(Task item):
A faithful, complete copy of the entries is the sole expected answer.

(The input):
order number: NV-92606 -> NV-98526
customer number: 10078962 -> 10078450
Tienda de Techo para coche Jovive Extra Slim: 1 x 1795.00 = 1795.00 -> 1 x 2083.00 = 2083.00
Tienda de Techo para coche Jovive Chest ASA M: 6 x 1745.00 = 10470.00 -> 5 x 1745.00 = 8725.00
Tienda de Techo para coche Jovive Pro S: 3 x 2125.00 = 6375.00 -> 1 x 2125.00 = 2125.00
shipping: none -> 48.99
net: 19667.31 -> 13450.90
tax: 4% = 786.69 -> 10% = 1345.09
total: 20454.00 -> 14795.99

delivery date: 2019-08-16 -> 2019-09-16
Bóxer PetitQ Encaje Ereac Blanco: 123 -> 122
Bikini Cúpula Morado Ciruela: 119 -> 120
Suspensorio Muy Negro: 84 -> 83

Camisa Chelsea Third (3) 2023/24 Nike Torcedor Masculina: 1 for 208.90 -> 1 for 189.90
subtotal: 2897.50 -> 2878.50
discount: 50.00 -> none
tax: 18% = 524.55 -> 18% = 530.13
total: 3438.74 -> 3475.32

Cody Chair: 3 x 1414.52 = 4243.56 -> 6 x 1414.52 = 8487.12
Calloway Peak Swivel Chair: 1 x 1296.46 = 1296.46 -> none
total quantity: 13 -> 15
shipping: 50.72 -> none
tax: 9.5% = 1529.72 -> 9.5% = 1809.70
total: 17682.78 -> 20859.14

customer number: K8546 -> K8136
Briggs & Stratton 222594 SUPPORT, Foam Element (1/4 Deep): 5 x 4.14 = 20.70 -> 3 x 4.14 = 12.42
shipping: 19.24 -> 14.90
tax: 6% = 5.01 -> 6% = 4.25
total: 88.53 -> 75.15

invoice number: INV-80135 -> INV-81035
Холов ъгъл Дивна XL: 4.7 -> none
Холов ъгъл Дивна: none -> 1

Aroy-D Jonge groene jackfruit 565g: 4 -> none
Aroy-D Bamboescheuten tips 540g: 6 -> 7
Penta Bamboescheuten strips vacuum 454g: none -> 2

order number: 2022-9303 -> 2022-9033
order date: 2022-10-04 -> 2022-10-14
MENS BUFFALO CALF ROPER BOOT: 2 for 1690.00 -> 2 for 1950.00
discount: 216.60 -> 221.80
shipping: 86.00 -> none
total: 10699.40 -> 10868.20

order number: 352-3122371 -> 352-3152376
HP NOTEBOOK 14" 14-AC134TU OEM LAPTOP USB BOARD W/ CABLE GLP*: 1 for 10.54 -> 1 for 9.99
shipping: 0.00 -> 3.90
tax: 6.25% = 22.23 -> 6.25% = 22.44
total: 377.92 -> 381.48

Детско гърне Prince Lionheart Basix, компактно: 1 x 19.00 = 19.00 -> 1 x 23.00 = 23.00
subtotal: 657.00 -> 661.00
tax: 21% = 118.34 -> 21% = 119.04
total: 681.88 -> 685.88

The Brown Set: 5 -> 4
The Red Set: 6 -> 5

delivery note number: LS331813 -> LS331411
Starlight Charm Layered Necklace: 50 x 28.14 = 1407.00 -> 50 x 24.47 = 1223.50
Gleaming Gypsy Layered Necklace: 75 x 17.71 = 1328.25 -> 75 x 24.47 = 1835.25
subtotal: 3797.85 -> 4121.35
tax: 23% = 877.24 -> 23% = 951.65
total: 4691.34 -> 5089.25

(Output below):
order number: NV-92606 -> NV-98526
customer number: 10078962 -> 10078450
Tienda de Techo para coche Jovive Extra Slim: 1 x 1795.00 = 1795.00 -> 1 x 2083.00 = 2083.00
Tienda de Techo para coche Jovive Chest ASA M: 6 x 1745.00 = 10470.00 -> 5 x 1745.00 = 8725.00
Tienda de Techo para coche Jovive Pro S: 3 x 2125.00 = 6375.00 -> 1 x 2125.00 = 2125.00
shipping: none -> 48.99
net: 19667.31 -> 13450.90
tax: 4% = 786.69 -> 10% = 1345.09
total: 20454.00 -> 14795.99

delivery date: 2019-08-16 -> 2019-09-16
Bóxer PetitQ Encaje Ereac Blanco: 123 -> 122
Bikini Cúpula Morado Ciruela: 119 -> 120
Suspensorio Muy Negro: 84 -> 83

Camisa Chelsea Third (3) 2023/24 Nike Torcedor Masculina: 1 for 208.90 -> 1 for 189.90
subtotal: 2897.50 -> 2878.50
discount: 50.00 -> none
tax: 18% = 524.55 -> 18% = 530.13
total: 3438.74 -> 3475.32

Cody Chair: 3 x 1414.52 = 4243.56 -> 6 x 1414.52 = 8487.12
Calloway Peak Swivel Chair: 1 x 1296.46 = 1296.46 -> none
total quantity: 13 -> 15
shipping: 50.72 -> none
tax: 9.5% = 1529.72 -> 9.5% = 1809.70
total: 17682.78 -> 20859.14

customer number: K8546 -> K8136
Briggs & Stratton 222594 SUPPORT, Foam Element (1/4 Deep): 5 x 4.14 = 20.70 -> 3 x 4.14 = 12.42
shipping: 19.24 -> 14.90
tax: 6% = 5.01 -> 6% = 4.25
total: 88.53 -> 75.15

invoice number: INV-80135 -> INV-81035
Холов ъгъл Дивна XL: 4.7 -> none
Холов ъгъл Дивна: none -> 1

Aroy-D Jonge groene jackfruit 565g: 4 -> none
Aroy-D Bamboescheuten tips 540g: 6 -> 7
Penta Bamboescheuten strips vacuum 454g: none -> 2

order number: 2022-9303 -> 2022-9033
order date: 2022-10-04 -> 2022-10-14
MENS BUFFALO CALF ROPER BOOT: 2 for 1690.00 -> 2 for 1950.00
discount: 216.60 -> 221.80
shipping: 86.00 -> none
total: 10699.40 -> 10868.20

order number: 352-3122371 -> 352-3152376
HP NOTEBOOK 14" 14-AC134TU OEM LAPTOP USB BOARD W/ CABLE GLP*: 1 for 10.54 -> 1 for 9.99
shipping: 0.00 -> 3.90
tax: 6.25% = 22.23 -> 6.25% = 22.44
total: 377.92 -> 381.48

Детско гърне Prince Lionheart Basix, компактно: 1 x 19.00 = 19.00 -> 1 x 23.00 = 23.00
subtotal: 657.00 -> 661.00
tax: 21% = 118.34 -> 21% = 119.04
total: 681.88 -> 685.88

The Brown Set: 5 -> 4
The Red Set: 6 -> 5

delivery note number: LS331813 -> LS331411
Starlight Charm Layered Necklace: 50 x 28.14 = 1407.00 -> 50 x 24.47 = 1223.50
Gleaming Gypsy Layered Necklace: 75 x 17.71 = 1328.25 -> 75 x 24.47 = 1835.25
subtotal: 3797.85 -> 4121.35
tax: 23% = 877.24 -> 23% = 951.65
total: 4691.34 -> 5089.25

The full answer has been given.